# having problems with BYH



## bonbean01 (Nov 12, 2016)

Not sure if it is just me or my laptop, but having trouble with this site...keep timing out and message saying" delay due to long playing script"...then I am bumped.

Just me or anyone else?

Bonbean01


----------



## Goat Whisperer (Nov 12, 2016)

@Latestarter @Nifty @Sumi @Support ???


----------



## bonbean01 (Nov 12, 2016)

Very possibly this is just me?  Have had this problem with BYHs for some time and seems our limited data is eaten up on here, but not seeing lots of advertising?  Perhaps I am just old?


----------



## Goat Whisperer (Nov 12, 2016)

I imagine there is a reason as to why this is happening… just don't ask me what that reason is 

Just don't leave us again LOL 
They might not see this over the weekend, but I would think early next week you will get more responses. You could PM them too.


----------



## babsbag (Nov 12, 2016)

Try using a different browse. Like Firefox or Chrome.


----------



## Bruce (Nov 12, 2016)

Just you 

Seems to be working as usual for me. Do you have an ad blocker running? If not, get one and see if that fixes it. Possibly a bad script in an ad targeted to you, not something specifically in BYH which could explain why not everyone is having the problem.

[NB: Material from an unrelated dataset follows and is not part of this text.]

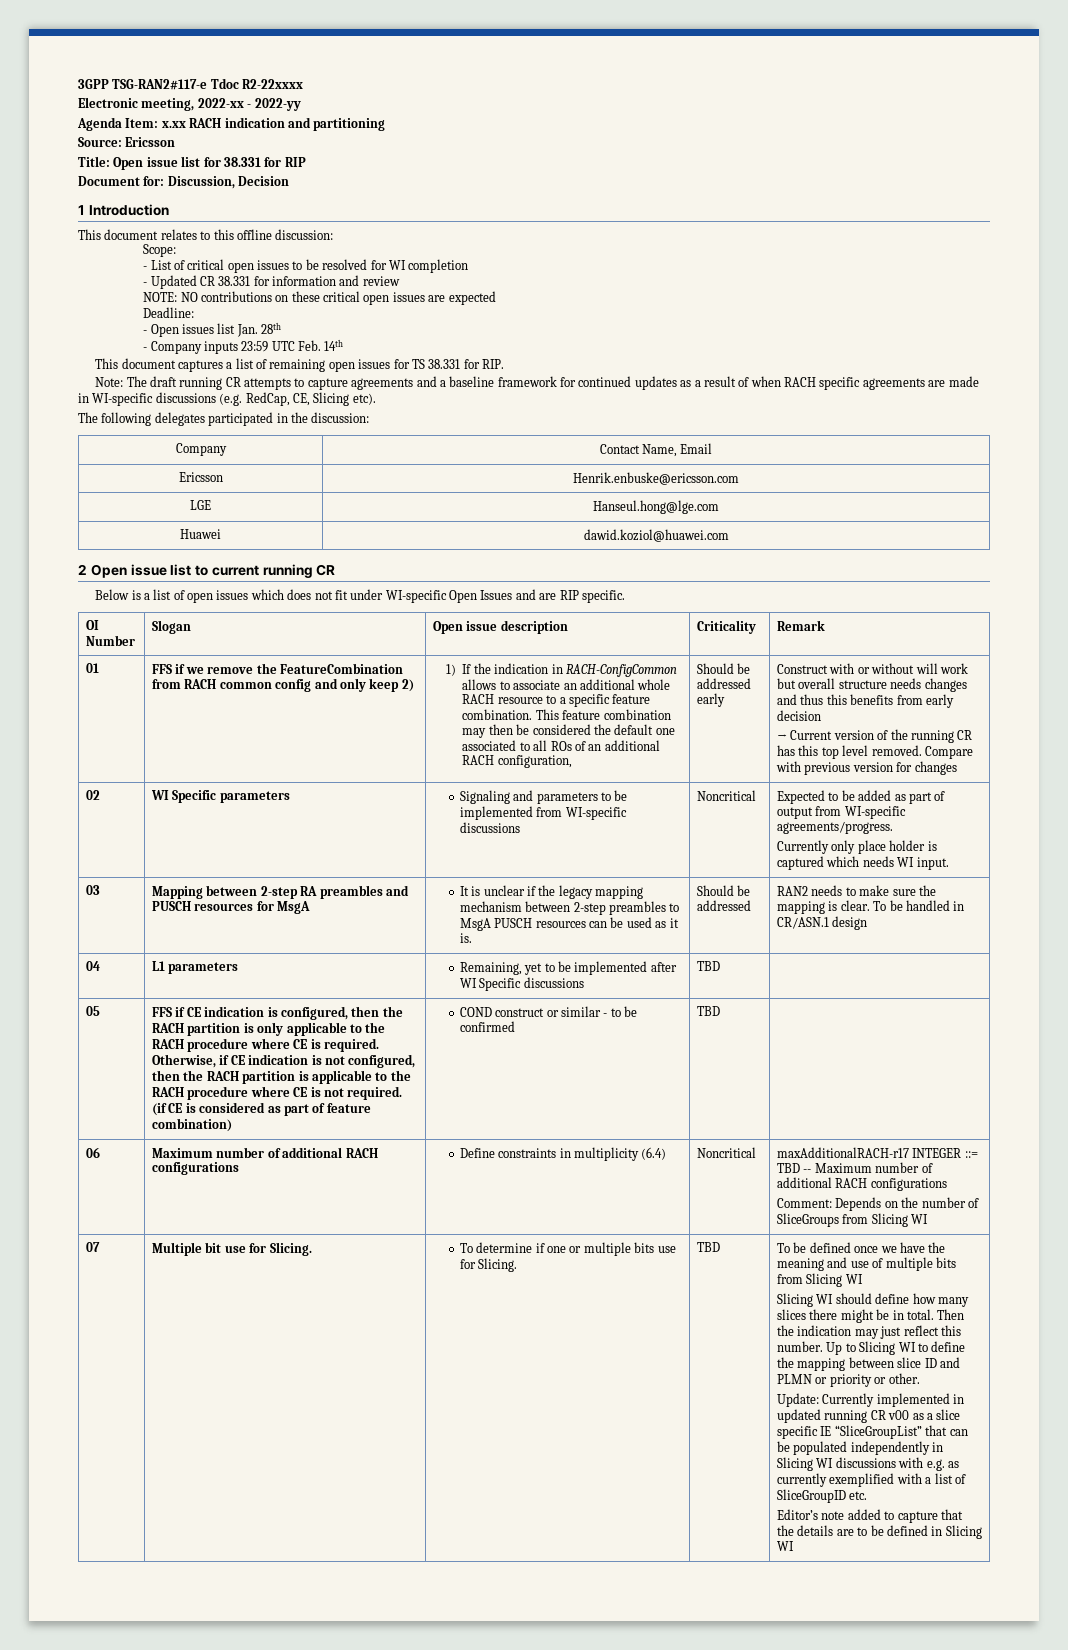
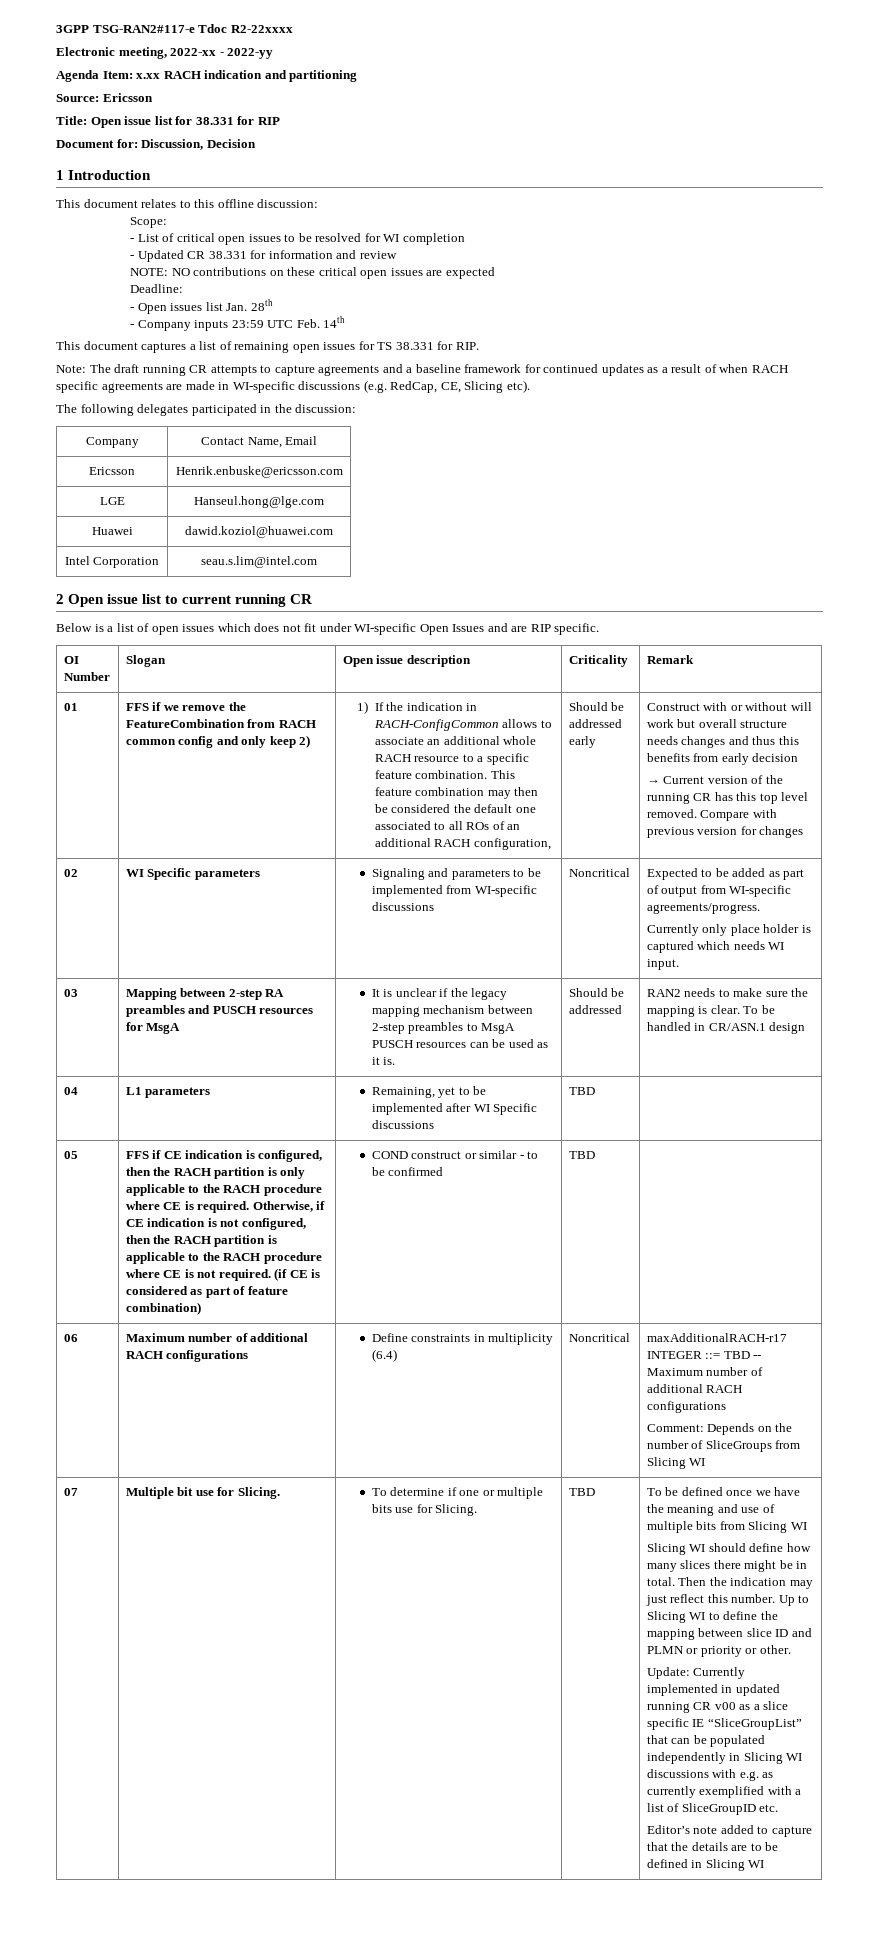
+ Intel Corporation | seau.s.lim@intel.com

Hopefully support can fix it for you Monday. See if you can pinpoint what you are doing when it happens. Also see what is in the console. On Chrome click on View -> Developer -> Java Console. You may not understand what is there but the support people will.


----------



## Latestarter (Nov 13, 2016)

It sounds to me like you have an advertising script that's hanging up. I would recommend you download Firefox from https://www.mozilla.org/en-US/firefox/new/   Once you have it installed you select what addons you want to use to tailor the browser for you. I recommend two immediately: AdBlock Plus and NoScript

You can find them by going here: https://addons.mozilla.org/en-US/firefox/   then type those names into the search bar, download and install them. 

Adblock will block virtually all advertising making pages load faster and eliminating the annoying ads, malware, trackers, etc.

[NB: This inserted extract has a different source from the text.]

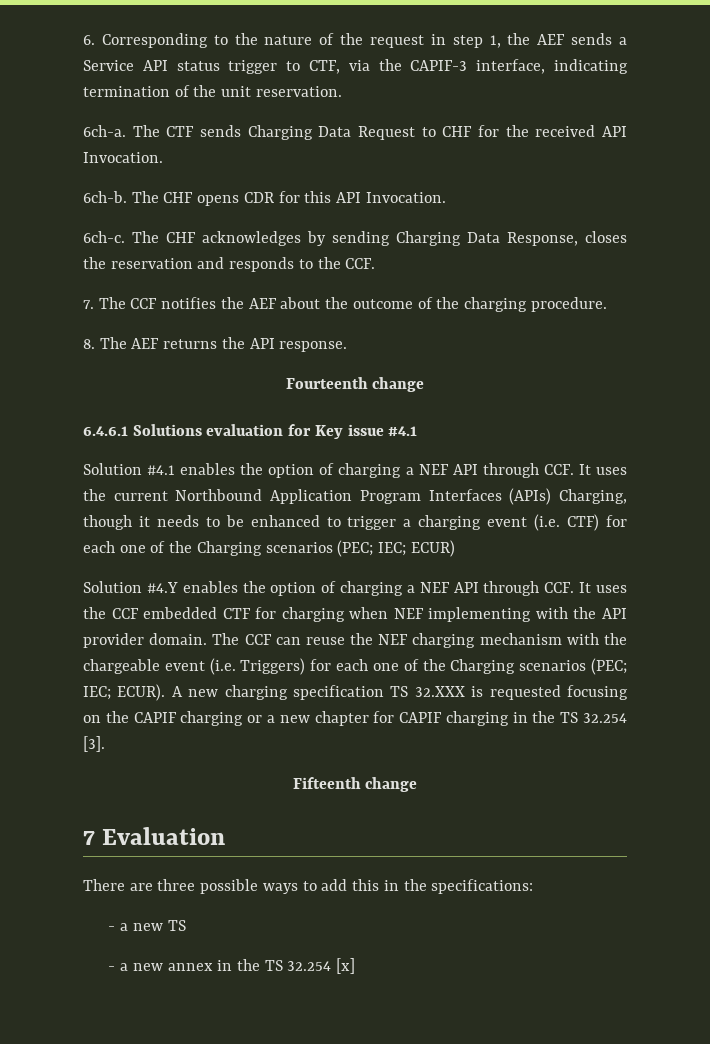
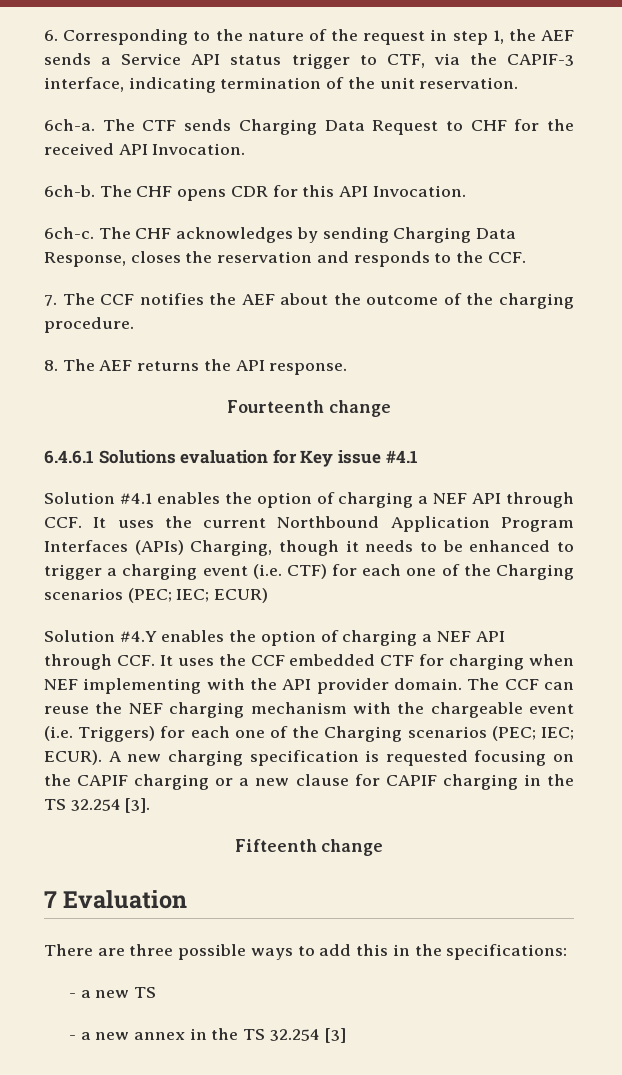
- A new charging specification TS 32.XXX is requested focusing on the CAPIF charging or a new chapter for CAPIF charging in the TS 32.254 [3].
+ A new charging specification is requested focusing on the CAPIF charging or a new clause for CAPIF charging in the TS 32.254 [3].
- - a new annex in the TS 32.254 [x]
+ - a new annex in the TS 32.254 [3]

With no script, it will automatically stop any and all scripts from running when you load a site. Now some scripts are needed to make the site run right, but many are sales targeting scripts that collect info from your system and browser. You can selectively turn on the scripts you need for the site to run properly but NOT allow the other scripts from places like twitter, facebook, google tag services (<--they tag you for advertising based on your search history) etc.

Hopefully that will help you. Nice to have you back with us!


----------



## Sumi (Nov 13, 2016)

@Latestarter gave you some good advice to start with. I'd suggest clearing your cache and rebooting your computer as well. I often have mine acting up and find it's because of a cookie I picked up somewhere (usually FB). Clearing the cache sorts it out quick-quick. Hope that helps!


----------



## Nifty (Nov 13, 2016)

We'll keep an eye on it, but I suspect it's just your PC and/or an ad that Google targeted to you specifically and might not be playing nice.

With that said, if anybody else is having similar problems, please let us know!


----------



## greybeard (Nov 16, 2016)

In your browser settings, block all 3rd party cookies.
You can set exceptions if one or more of your usual webpages requires them.
Same with javascript.
(make a note of current settings so you can change it back if you are unhappy with the results)
 Not knowing which browser you use, I can't say how to get to the dialog box to make changes, but it will be under 'security' or 'privacy' settings and will look something like this:


----------



## Bruce (Nov 16, 2016)

In Chrome it is under Chrome -> Preferences -> Content Settings (under Privacy)

I would be a little careful about blocking JavaScript. Lots of things are done with it.


----------



## greybeard (Nov 16, 2016)

Bruce said:


> In Chrome it is under Chrome -> Preferences -> Content Settings (under Privacy)
> 
> I would be a little careful about blocking JavaScript. Lots of things are done with it.



Yep, including vulnerabilities  and malicious content, which is why developers _should_ develop for 'java script disabled'. Many do not.


----------



## babsbag (Nov 16, 2016)

I have to have java to do my husbands per diem; and it makes me update regularly, what a pain.


----------